While a lot of people out there try to make excuses for Donald Trump’s unexpected rise to the top of the Republican party, the answers aren’t nearly as convoluted as many try to make them out to be.
Since the day he launched his campaign, Donald Trump has been pandering to the hate, bigotry, racism and ignorance that’s been driving the Republican party for years. For the first time in decades, we’re seeing white supremacist groups openly praising a presidential candidate for one of our nation’s two largest political parties. It shouldn’t be all that surprising considering Trump’s rhetoric and the fact that he’s actually shared racist propaganda created by some of these groups.
Donald Trump has largely relied upon targeting the very same “anger” (aka hateful ignorance) that’s been a staple of southern conservatives since the days of the Civil War. It’s the “anger” of the rural white American who, if they had it their way, would live in a country where everyone was a straight, white Christian. That’s essentially what these folks mean when they say we’re losing “traditional American values.” When they say that, they’re voicing their frustration with the fact that people who aren’t straight, white Christians are finally being treated with the equality that they rightfully deserve as American citizens; equality that, for decades, many of these Trump voters and their ancestors have repeatedly tried to prevent them from having.
Well, on Thursday, South Carolina Governor Nikki Haley actually made a fantastic point when she compared Trump’s rhetoric to that which motivated murdering racist animal Dylann Roof to slaughter nine African-Americans at a church in Charleston.

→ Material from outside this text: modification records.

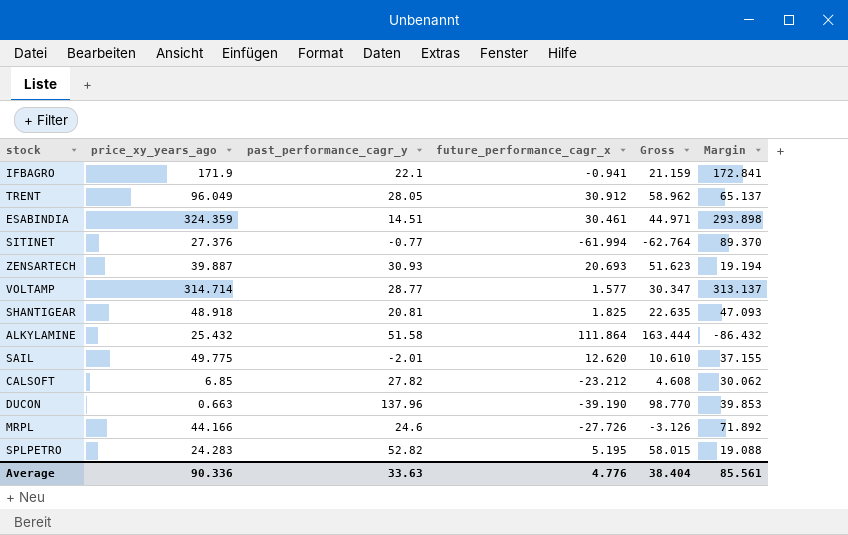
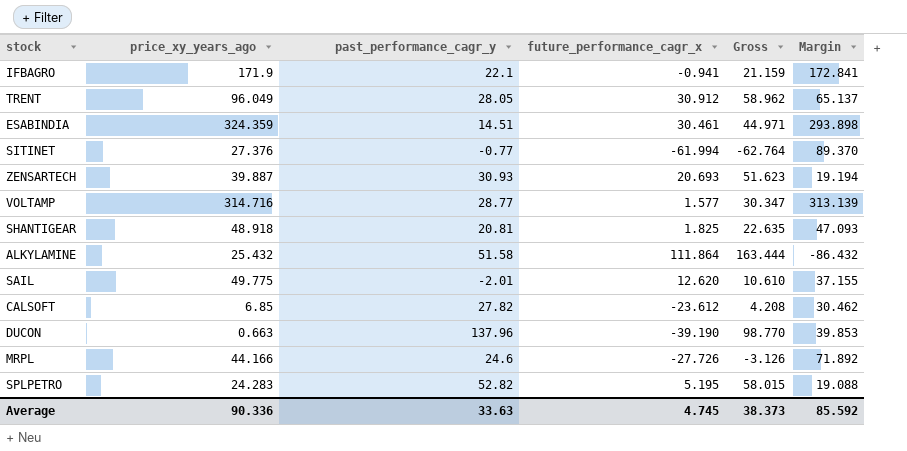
VOLTAMP | price_xy_years_ago: 314.714 -> 314.716
VOLTAMP | Margin: 313.137 -> 313.139
CALSOFT | future_performance_cagr_x: -23.212 -> -23.612
CALSOFT | Gross: 4.608 -> 4.208
CALSOFT | Margin: 30.062 -> 30.462
Average | future_performance_cagr_x: 4.776 -> 4.745
Average | Gross: 38.404 -> 38.373
Average | Margin: 85.561 -> 85.592

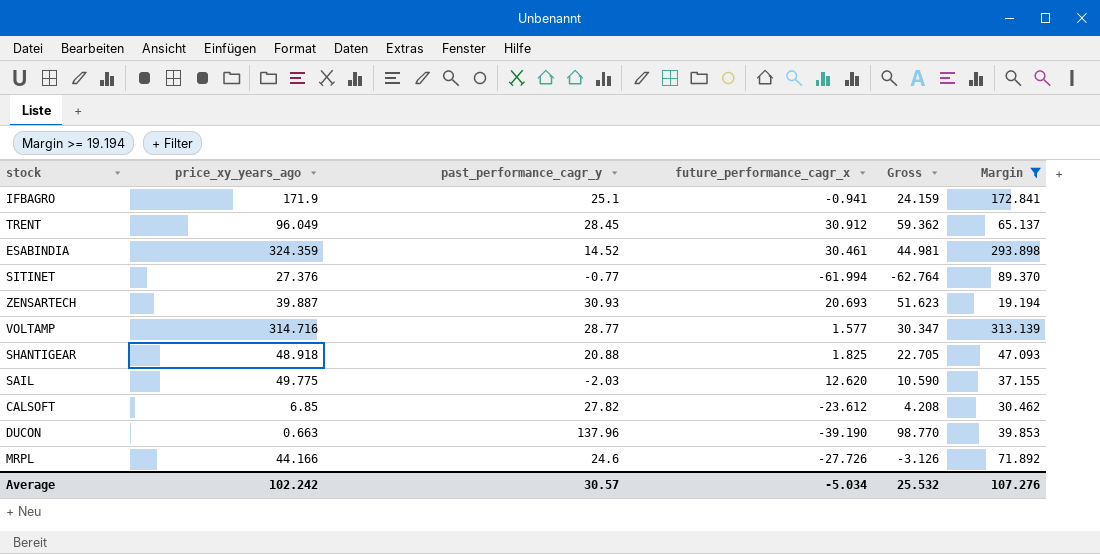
filter: none -> Margin >= 19.194
IFBAGRO | past_performance_cagr_y: 22.1 -> 25.1
IFBAGRO | Gross: 21.159 -> 24.159
TRENT | past_performance_cagr_y: 28.05 -> 28.45
TRENT | Gross: 58.962 -> 59.362
ESABINDIA | past_performance_cagr_y: 14.51 -> 14.52
ESABINDIA | Gross: 44.971 -> 44.981
SHANTIGEAR | past_performance_cagr_y: 20.81 -> 20.88
SHANTIGEAR | Gross: 22.635 -> 22.705
SAIL | past_performance_cagr_y: -2.01 -> -2.03
SAIL | Gross: 10.610 -> 10.590
Average | price_xy_years_ago: 90.336 -> 102.242
Average | past_performance_cagr_y: 33.63 -> 30.57
Average | future_performance_cagr_x: 4.745 -> -5.034
Average | Gross: 38.373 -> 25.532
Average | Margin: 85.592 -> 107.276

“I know what that rhetoric can do. I saw it happen,” Haley said of Trump’s often hateful and divisive propaganda.
Clearly trying to keep from rocking the boat too much, she tried to claim that she doesn’t believe Trump’s supporters are racists or bigots.

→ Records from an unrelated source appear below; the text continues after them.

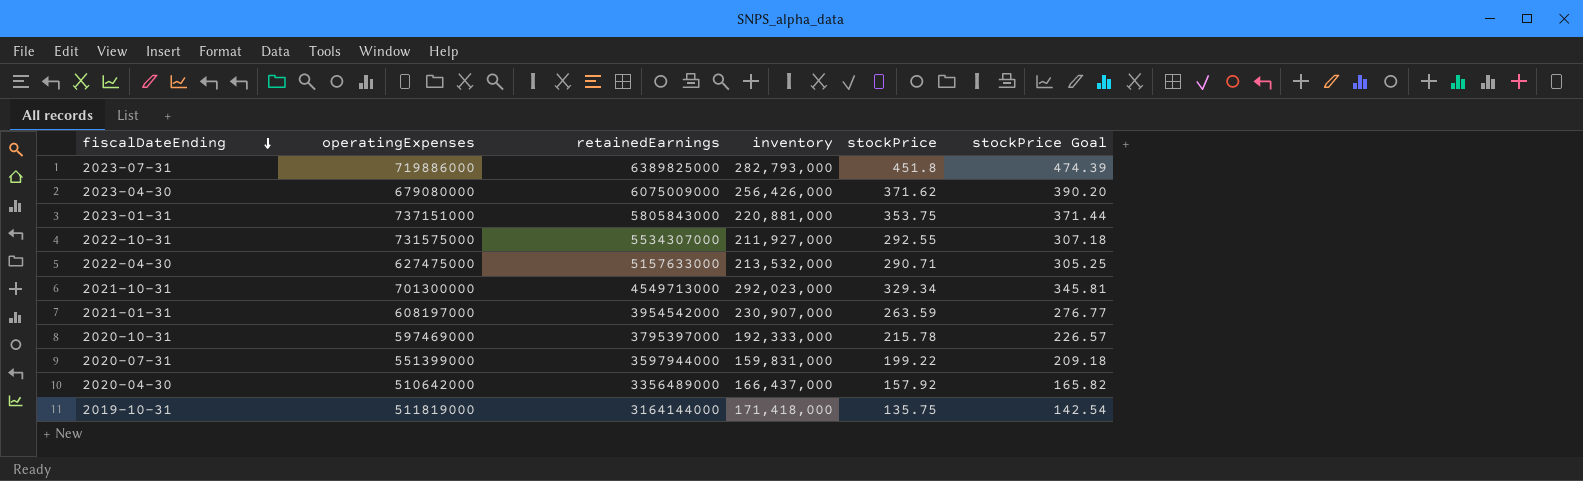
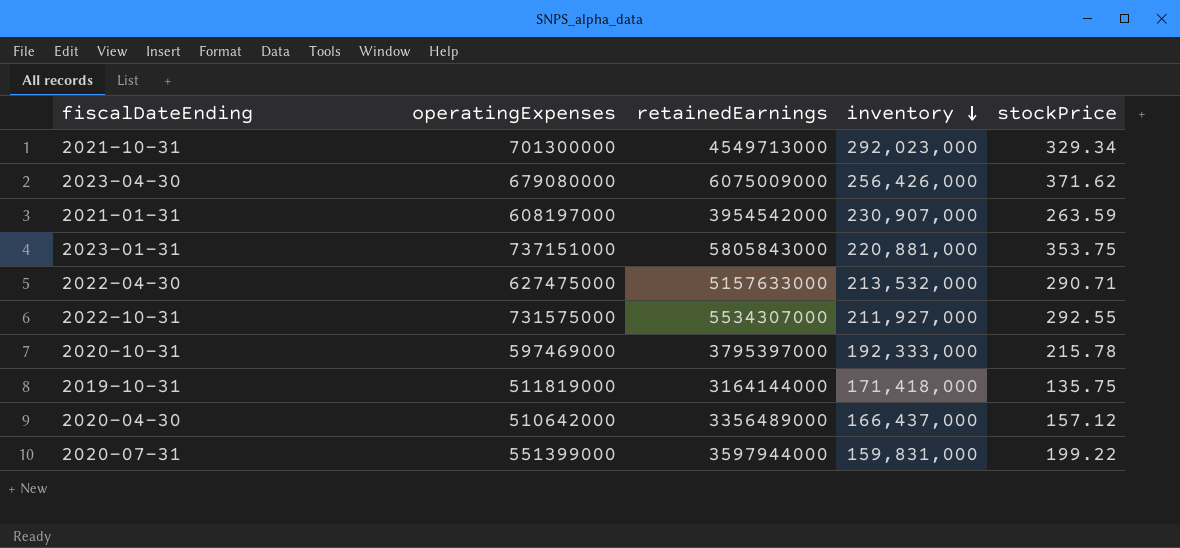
row order: fiscalDateEnding descending -> inventory descending
column stockPrice Goal | formula: [stockPrice] * 1.05 -> none
row 2023-07-31: 719886000 | 6389825000 | 282,793,000 | 451.8 | 474.39 -> none
2020-04-30 | stockPrice: 157.92 -> 157.12

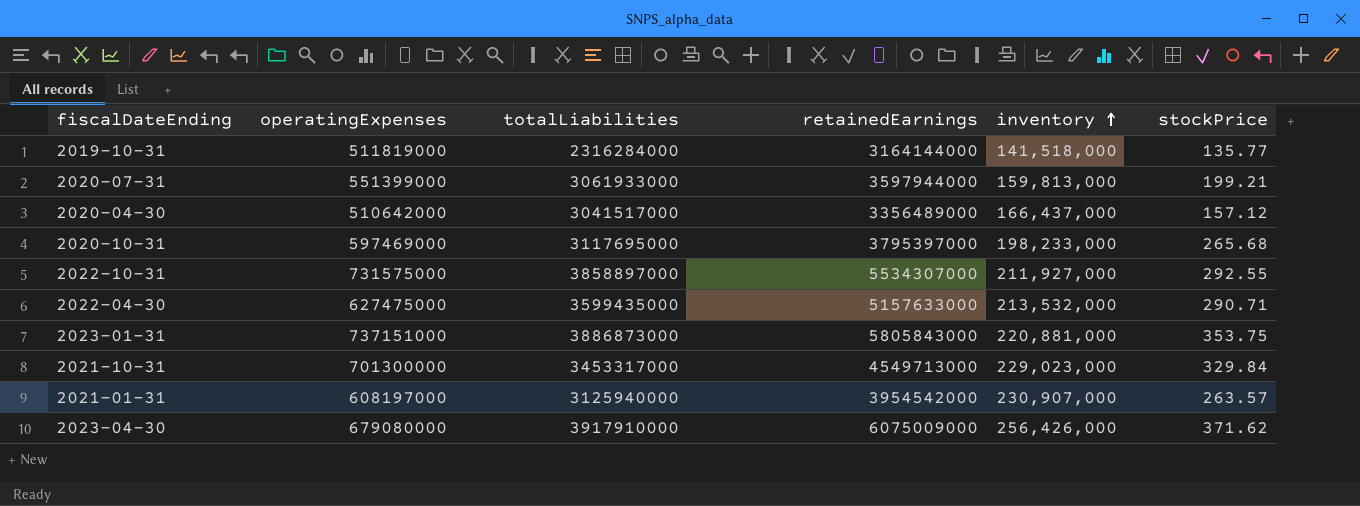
row order: inventory descending -> inventory ascending
column totalLiabilities | position: none -> 3
2019-10-31 | inventory: 171,418,000 -> 141,518,000
2019-10-31 | stockPrice: 135.75 -> 135.77
2020-07-31 | inventory: 159,831,000 -> 159,813,000
2020-07-31 | stockPrice: 199.22 -> 199.21
2020-10-31 | inventory: 192,333,000 -> 198,233,000
2020-10-31 | stockPrice: 215.78 -> 265.68
2021-10-31 | inventory: 292,023,000 -> 229,023,000
2021-10-31 | stockPrice: 329.34 -> 329.84
2021-01-31 | stockPrice: 263.59 -> 263.57

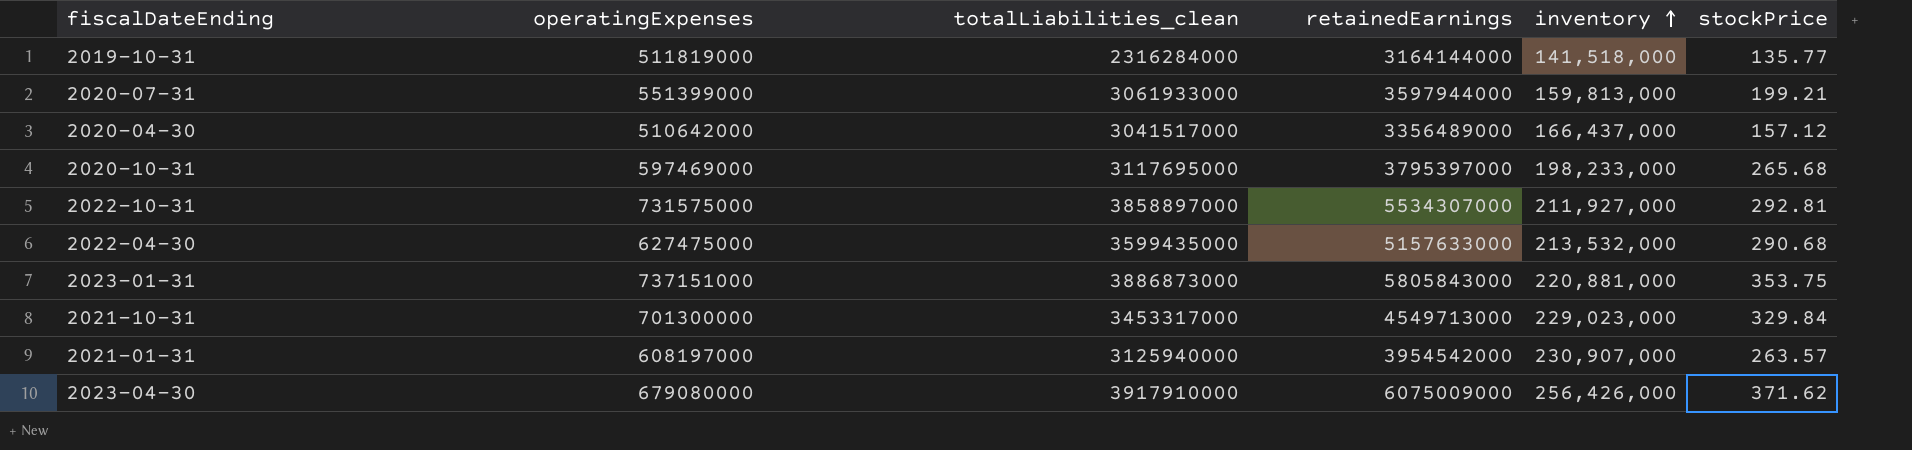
column name: totalLiabilities -> totalLiabilities_clean
2022-10-31 | stockPrice: 292.55 -> 292.81
2022-04-30 | stockPrice: 290.71 -> 290.68

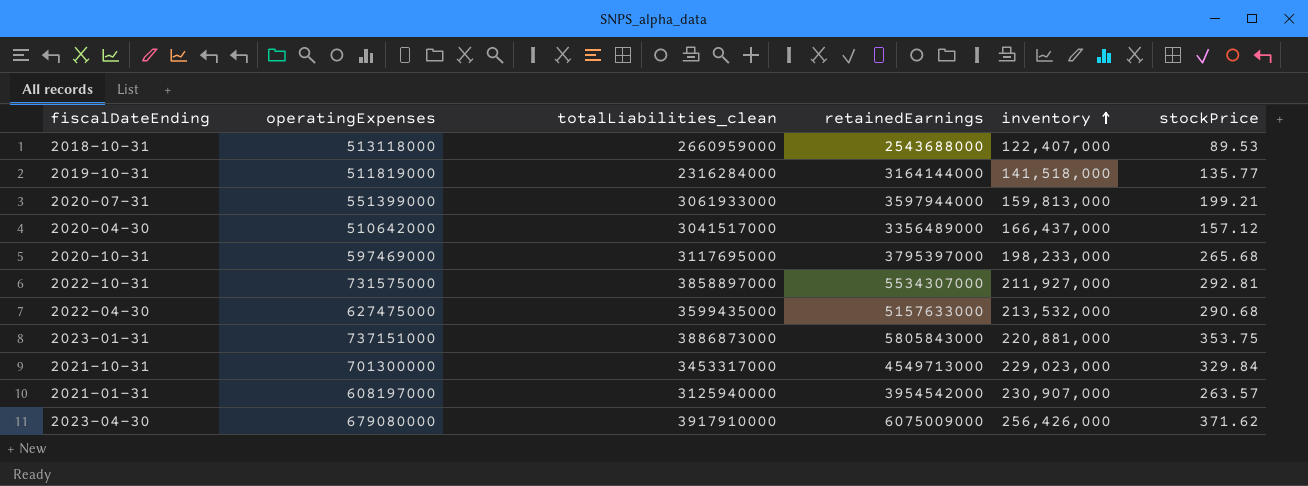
row 2018-10-31: none -> 513118000 | 2660959000 | 2543688000 | 122,407,000 | 89.53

“That’s a different kind of anger. They’re upset with Washington, D.C. They’re upset nothing’s got done,” she added. “The way he communicates that, I wish were different.”
No, sorry Gov. Haley, you were fairly spot-on when you compared Trump’s rhetoric to the nauseating and hateful rhetoric that helped motivate and push Roof to gun-down nine innocent people.
Now don’t get me wrong, I’m not saying that Trump supporters are racist animals who have it within them to slaughter nine African-Americans inside of a church. What Roof did is a separate issue from why he did it. However, the root of what motivated Dylann Roof also lies within the foundation of why a lot of people, especially white people, support Donald Trump: The vilification of minorities as an “enemy to traditional American values” — aka white, conservative Christian values.
It’s the chants to build a wall that will never be built because it’s completely unrealistic; the overwhelming conservative support for deporting 12 million people, ripping apart families while talking about them more like they’re animals than actual human beings; calls to ban Muslims while demonizing an entire religion; and the fact that Trump’s main claim to fame was bring a “birther,” which is an ignorant belief directly tied to racism toward President Obama — it’s all linked to the same sort of ignorance that helped fuel Roof’s murderous rampage.
Again, it all goes back to the mindset of many bigots and racists that minorities shouldn’t be here, they’re no better than animals and they’re a “threat to traditional American values.” And when you push that rhetoric enough, especially as a presidential candidate for one of our nation’s two largest political parties, really bad things can and do happen.
What Donald Trump has done by building his campaign on appealing to the lowest common denominator (aka pandering to racists, bigots and people who are extremely ignorant), is he’s made being these things more acceptable. In turn, that empowers people to feel as if they can act out, sometimes violently, more so than they might have before because a presidential candidate’s rhetoric has now seemingly made it more “acceptable” to do so.
And trust me, if Donald Trump becomes president, we’re going to see a massive spike in hate crimes.
So, while Gov. Haley tried to walk back her comment almost immediately, she really shouldn’t have – because she was right. Donald Trump’s rhetoric, especially if he wins in November, is going to bring about more hate-driven incidents of violence, particularly against minorities.